### What to do
Across the material below, how many lines contain the word "Description"? Give only the number.

### Records shown

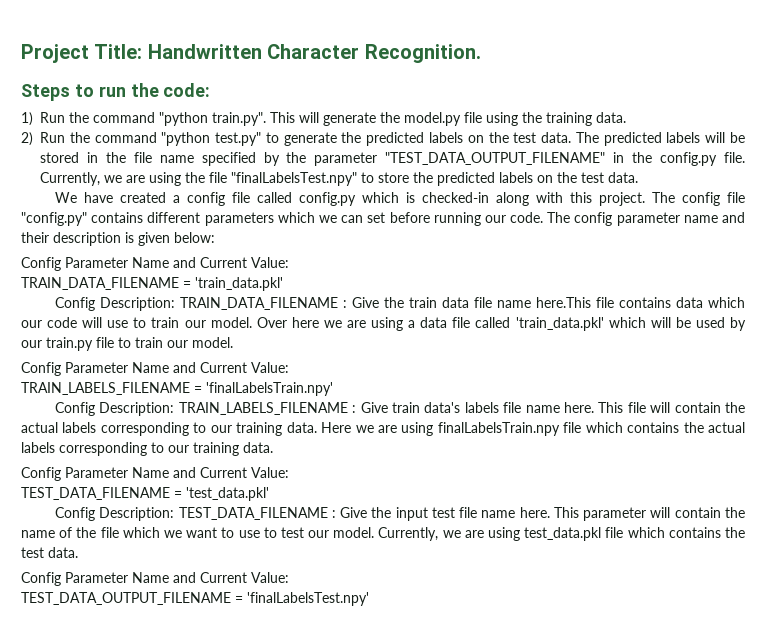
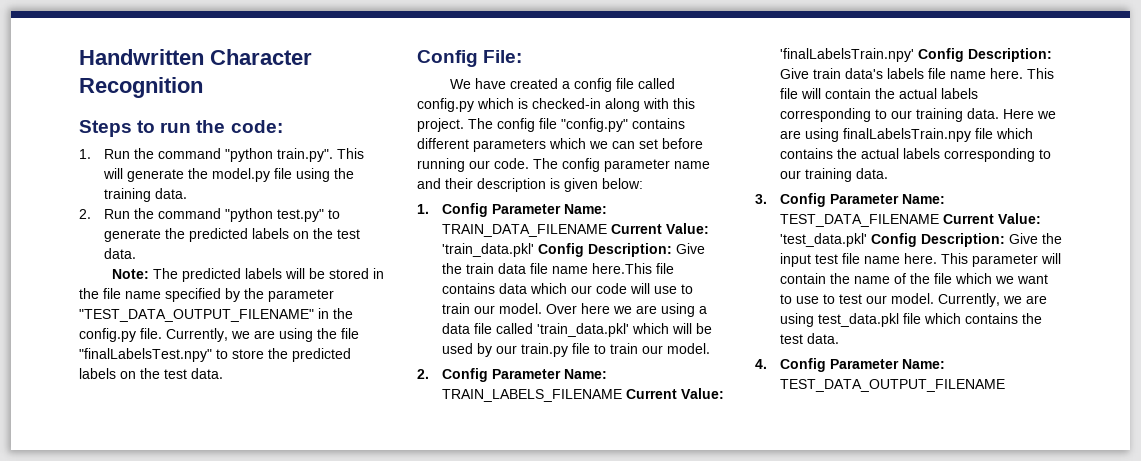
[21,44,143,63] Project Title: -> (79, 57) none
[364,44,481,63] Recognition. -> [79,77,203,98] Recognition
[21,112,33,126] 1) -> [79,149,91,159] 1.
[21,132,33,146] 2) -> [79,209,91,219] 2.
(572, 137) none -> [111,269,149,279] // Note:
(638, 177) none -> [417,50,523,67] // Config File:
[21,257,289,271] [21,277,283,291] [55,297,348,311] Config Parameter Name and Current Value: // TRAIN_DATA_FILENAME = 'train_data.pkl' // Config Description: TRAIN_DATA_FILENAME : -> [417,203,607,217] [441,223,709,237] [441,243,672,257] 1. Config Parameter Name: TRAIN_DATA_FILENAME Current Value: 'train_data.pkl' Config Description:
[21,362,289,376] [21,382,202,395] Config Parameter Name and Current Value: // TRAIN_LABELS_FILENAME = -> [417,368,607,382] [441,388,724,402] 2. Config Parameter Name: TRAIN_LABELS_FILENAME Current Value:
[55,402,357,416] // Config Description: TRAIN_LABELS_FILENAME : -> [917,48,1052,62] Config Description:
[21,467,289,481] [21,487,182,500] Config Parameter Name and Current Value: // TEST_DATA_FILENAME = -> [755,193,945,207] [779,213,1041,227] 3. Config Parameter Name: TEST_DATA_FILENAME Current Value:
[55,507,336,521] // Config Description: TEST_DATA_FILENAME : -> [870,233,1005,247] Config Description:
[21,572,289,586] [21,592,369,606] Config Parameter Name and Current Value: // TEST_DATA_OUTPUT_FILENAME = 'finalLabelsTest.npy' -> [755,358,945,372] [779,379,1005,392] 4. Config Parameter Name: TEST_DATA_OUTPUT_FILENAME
==
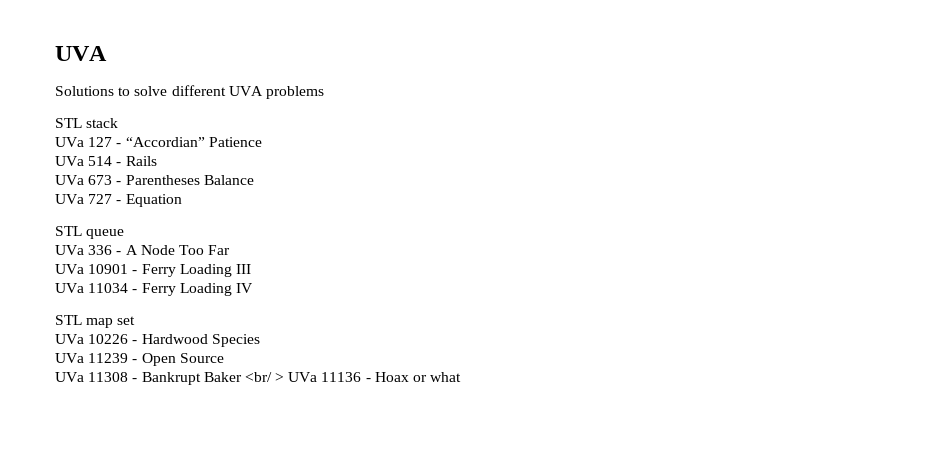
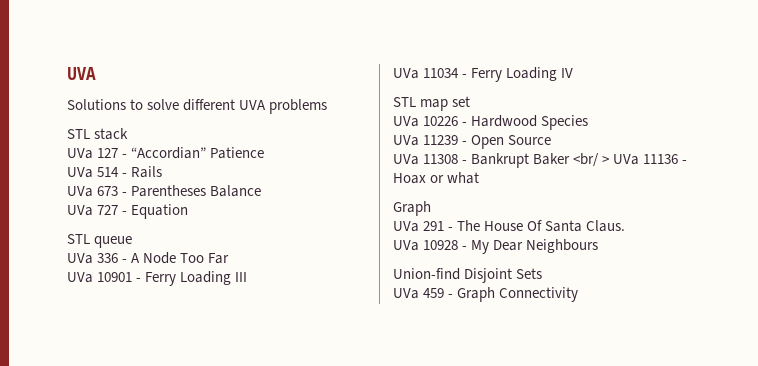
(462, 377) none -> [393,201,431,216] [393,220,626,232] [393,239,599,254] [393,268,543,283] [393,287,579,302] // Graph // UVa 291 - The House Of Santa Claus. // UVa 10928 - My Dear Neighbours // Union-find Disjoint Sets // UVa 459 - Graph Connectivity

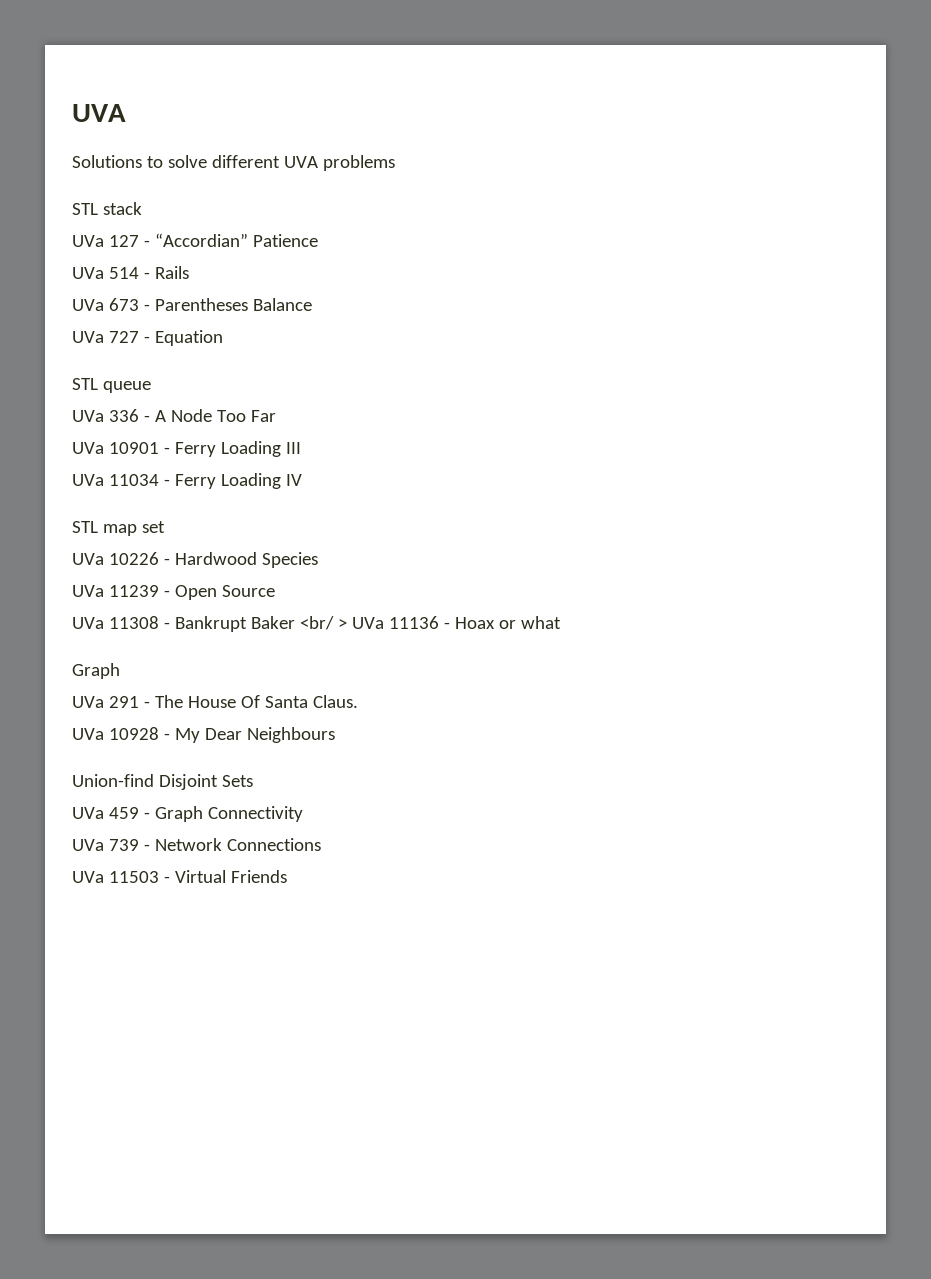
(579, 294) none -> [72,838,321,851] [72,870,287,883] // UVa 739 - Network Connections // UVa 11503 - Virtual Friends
* * *
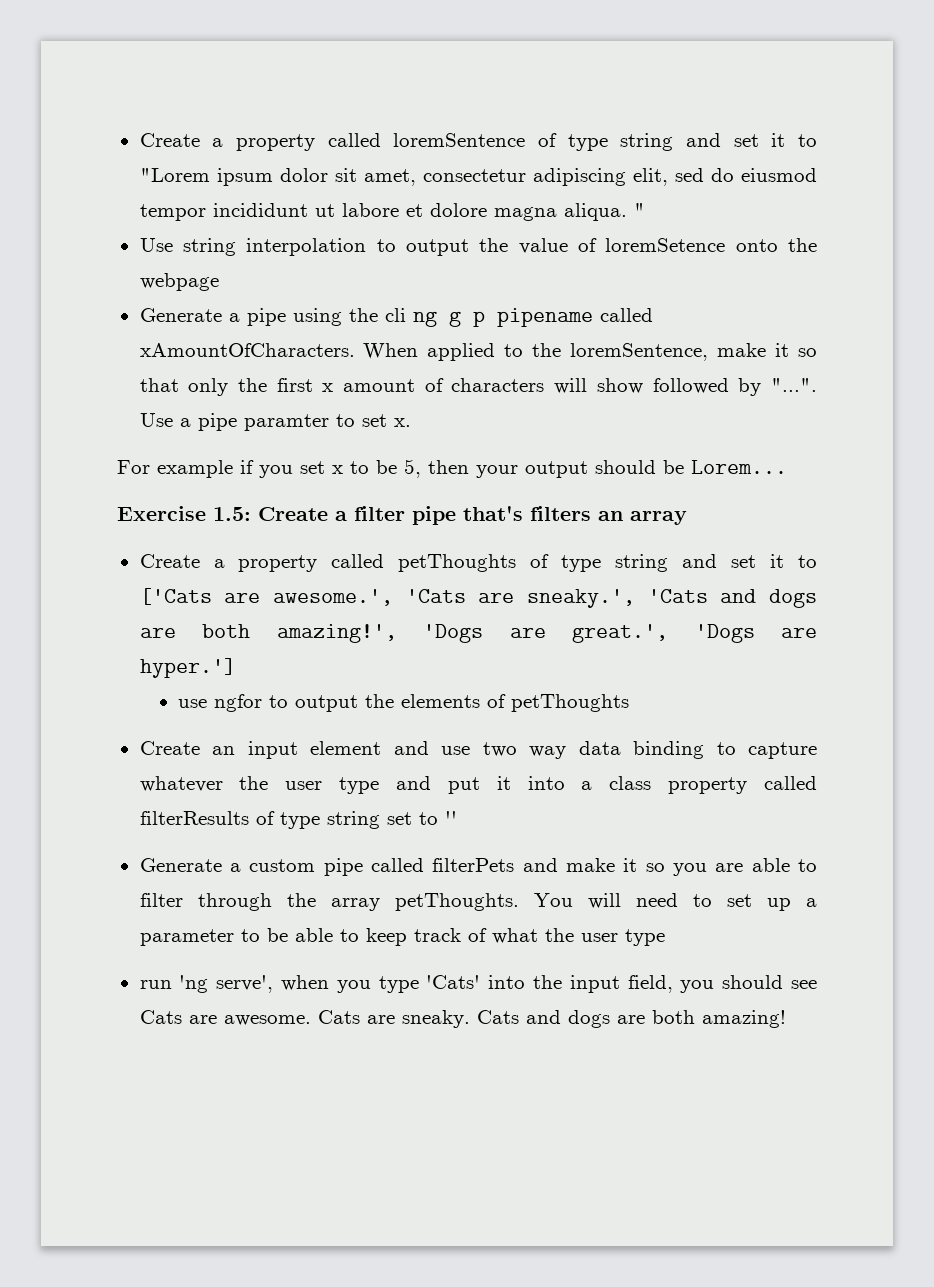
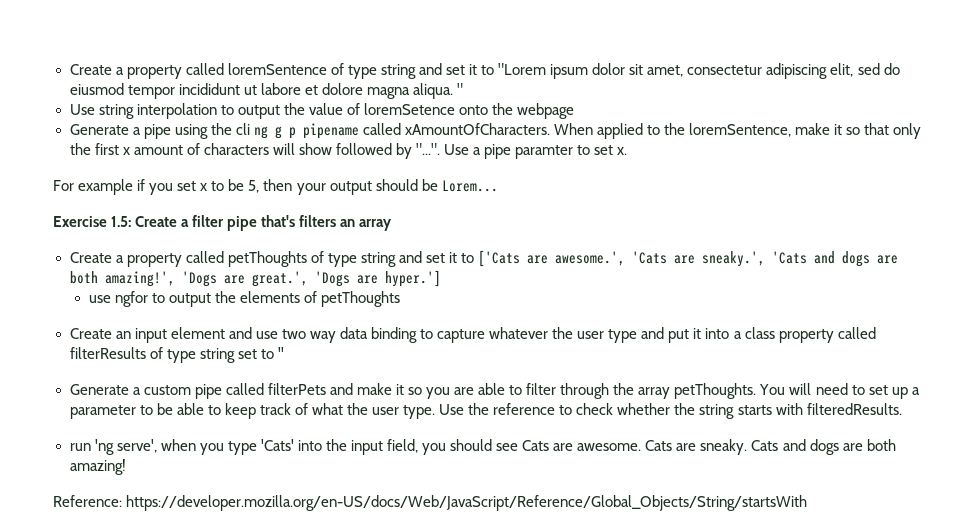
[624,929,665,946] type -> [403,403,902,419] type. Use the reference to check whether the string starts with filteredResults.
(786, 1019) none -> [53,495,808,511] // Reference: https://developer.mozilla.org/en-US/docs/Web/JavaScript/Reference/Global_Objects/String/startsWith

### Answer below
3